A voz do outro lado da linha era o pai de Kalvin Phillips, peça fulcral na equipa do Leeds que atingiu a promoção e internacional inglês que esta segunda-feira foi confirmado como reforço do Manchester City, assinando por seis temporadas. Aos 26 anos, o médio vai deixar o clube que representou toda a vida, o clube da cidade onde nasceu e cresceu e o clube que o catapultou para a ribalta. E vai deixar, essencialmente, o clube que é ainda a maior ligação que tem a um pai que nunca esteve presente.

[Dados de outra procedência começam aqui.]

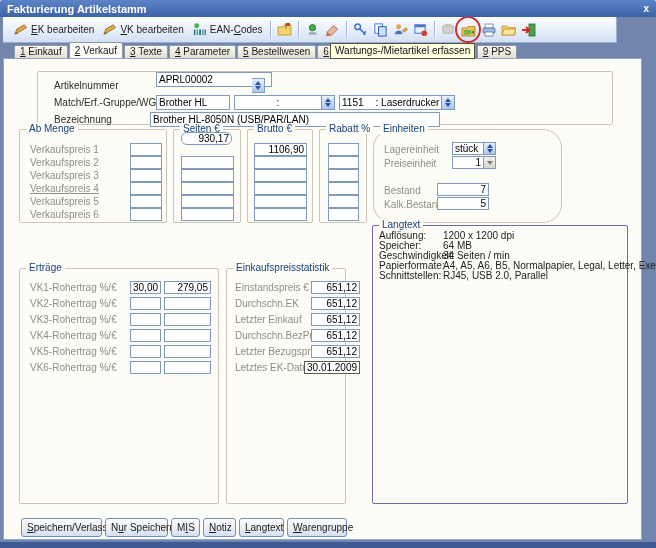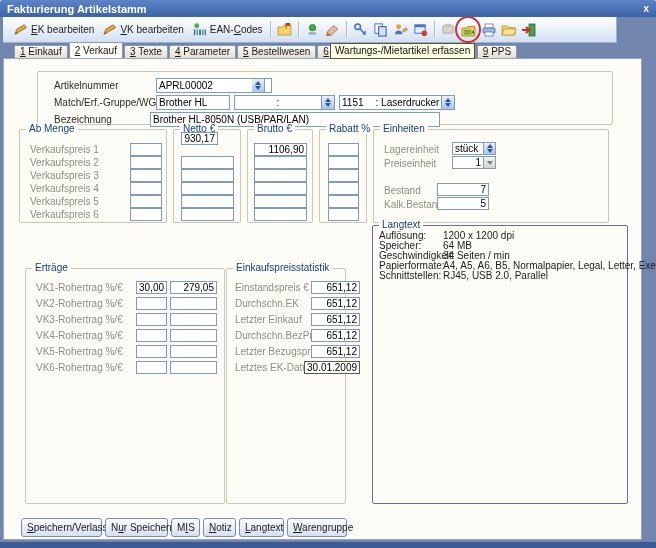--- a/index.html
+++ b/index.html
@@ -248,7 +248,7 @@
 
     <div class="grp" style="left:33px; top:12px; width:576px; height:54px;">
       <span class="bl" style="left:16px; top:8px;">Artikelnummer</span>
-      <input class="inp h15" style="left: 118px; top: 6px; width: 116px;" readonly="" value="APRL00002">
+      <input class="inp h15" style="left: 118px; top: 0; width: 116px;" readonly="" value="APRL00002">
       <div class="dd" style="left:214px; top:6px;">
           <span class="tu"></span>
           <span class="td"></span>

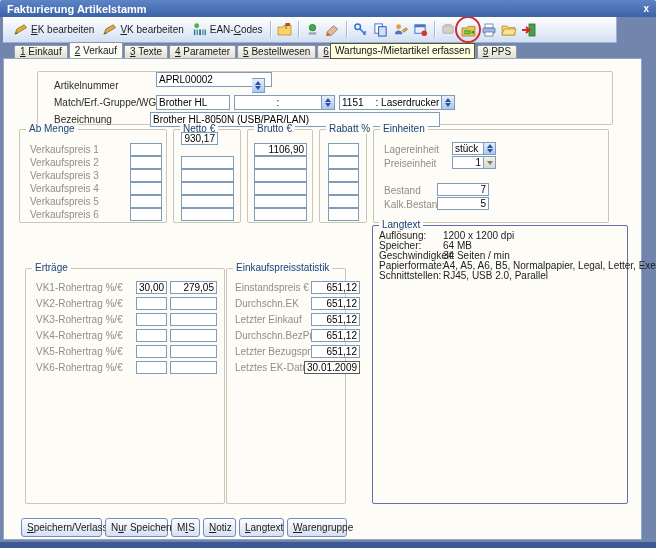--- a/index.html
+++ b/index.html
@@ -291,7 +291,7 @@
     </div>
 
     <div class="grp" style="left:169px; top:70px; width:68px; height:94px;">
-      <span class="lgd">Netto €</span>
+      <span class="lgd">Seiten €</span>
       <input class="inp num" style="left: 7px; top: 2px; width: 37px;" value="930,17">
       <input class="inp num" style="left: 7px; top: 26px; width: 53px;" value="">
       <input class="inp num" style="left: 7px; top: 39px; width: 53px;" value="">

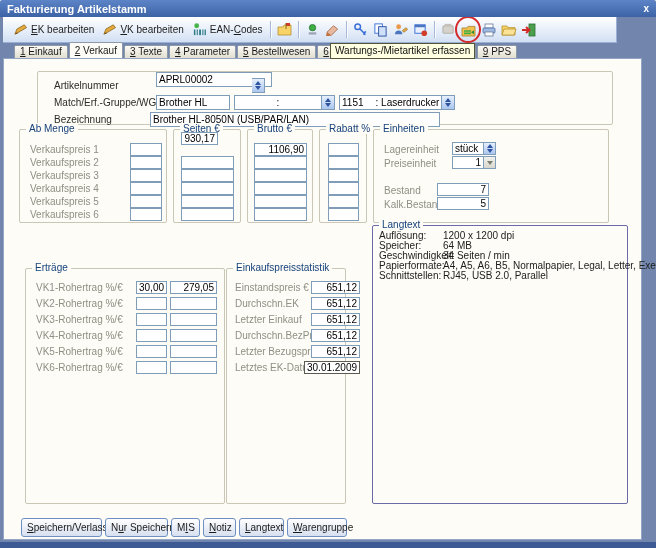--- a/index.html
+++ b/index.html
@@ -320,7 +320,7 @@
       <input class="inp num" style="left: 8px; top: 78px; width: 31px;" value="">
     </div>
 
-    <div class="grp" style="left:369px; top:70px; width:236px; height:94px;">
+    <div class="grp" style="left:369px; top:70px; width:189px; height:94px;border-radius:19px;">
       <span class="lgd">Einheiten</span>
       <span class="gl" style="left:10px; top:14px;">Lagereinheit</span>
       <input class="inp" style="left: 78px; top: 12px; width: 32px;" readonly="" value="stück">

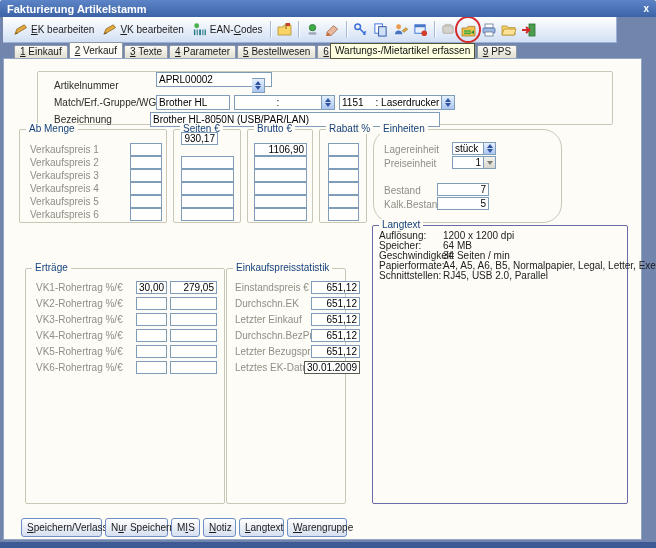--- a/index.html
+++ b/index.html
@@ -292,7 +292,7 @@
 
     <div class="grp" style="left:169px; top:70px; width:68px; height:94px;">
       <span class="lgd">Seiten €</span>
-      <input class="inp num" style="left: 7px; top: 2px; width: 37px;" value="930,17">
+      <input class="inp num" style="left: 7px; top: 2px; width: 51px; border-radius: 6px;" value="930,17">
       <input class="inp num" style="left: 7px; top: 26px; width: 53px;" value="">
       <input class="inp num" style="left: 7px; top: 39px; width: 53px;" value="">
       <input class="inp num" style="left: 7px; top: 52px; width: 53px;" value="">

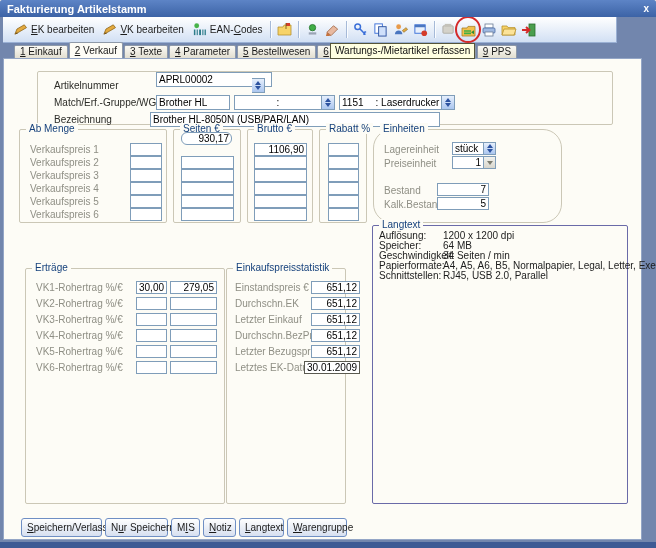--- a/index.html
+++ b/index.html
@@ -279,7 +279,7 @@
       <span class="gl" style="left:10px; top:14px;">Verkaufspreis 1</span>
       <span class="gl" style="left:10px; top:27px;">Verkaufspreis 2</span>
       <span class="gl" style="left:10px; top:40px;">Verkaufspreis 3</span>
-      <span class="gl" style="left:10px; top:53px;">Verkaufspreis 4</span>
+      <span class="gl" style="left:10px; top:53px;text-decoration:underline;">Verkaufspreis 4</span>
       <span class="gl" style="left:10px; top:66px;">Verkaufspreis 5</span>
       <span class="gl" style="left:10px; top:79px;">Verkaufspreis 6</span>
       <input class="inp num" style="left: 110px; top: 13px; width: 32px;" value="">

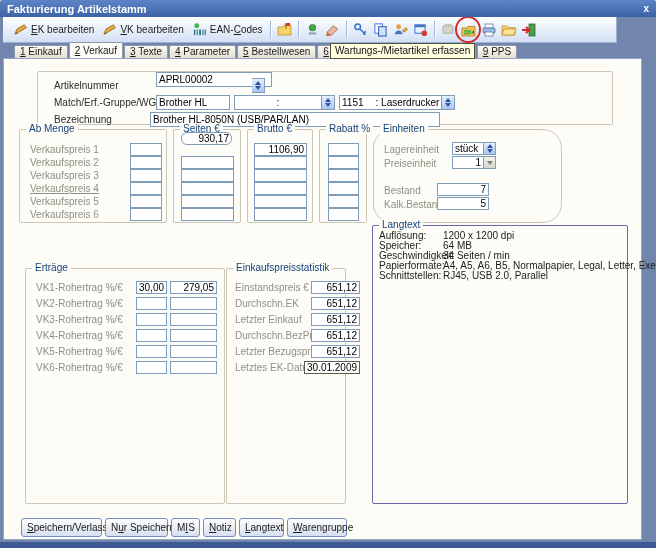--- a/index.html
+++ b/index.html
@@ -340,7 +340,7 @@
     </div>
 
 
-    <div class="grp" style="left:21px; top:209px; width:200px; height:236px;">
+    <div class="grp" style="left:15px; top:209px; width:200px; height:236px;">
       <span class="lgd">Erträge</span>
       <span class="gl" style="left:10px; top:13px;">VK1-Rohertrag %/€</span>
       <input class="inp num" style="left: 110px; top: 12px; width: 31px;" value="30,00">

“Ele entra e sai da minha vida desde que eu era criança. Já esteve preso, já esteve cá fora, já voltou a ser preso. Meteu-se com as pessoas erradas… Drogas, lutas, tudo aquilo que podem imaginar. Não cresceu na melhor situação do mundo, nunca conheceu propriamente o pai dele, tem um passado complicado. Foi pai aos 13 anos, teve a minha meia-irmã. Ele e a minha mãe tinham uma relação em que estavam bem durante algum tempo e depois o meu pai desaparecia para fazer o que lhe apetecia. A minha mãe perdia a paciência, o meu pai era preso, saía, voltava para a minha mãe e começava tudo outra vez”, contou Kalvin Phillips, no verão passado, ao Mirror.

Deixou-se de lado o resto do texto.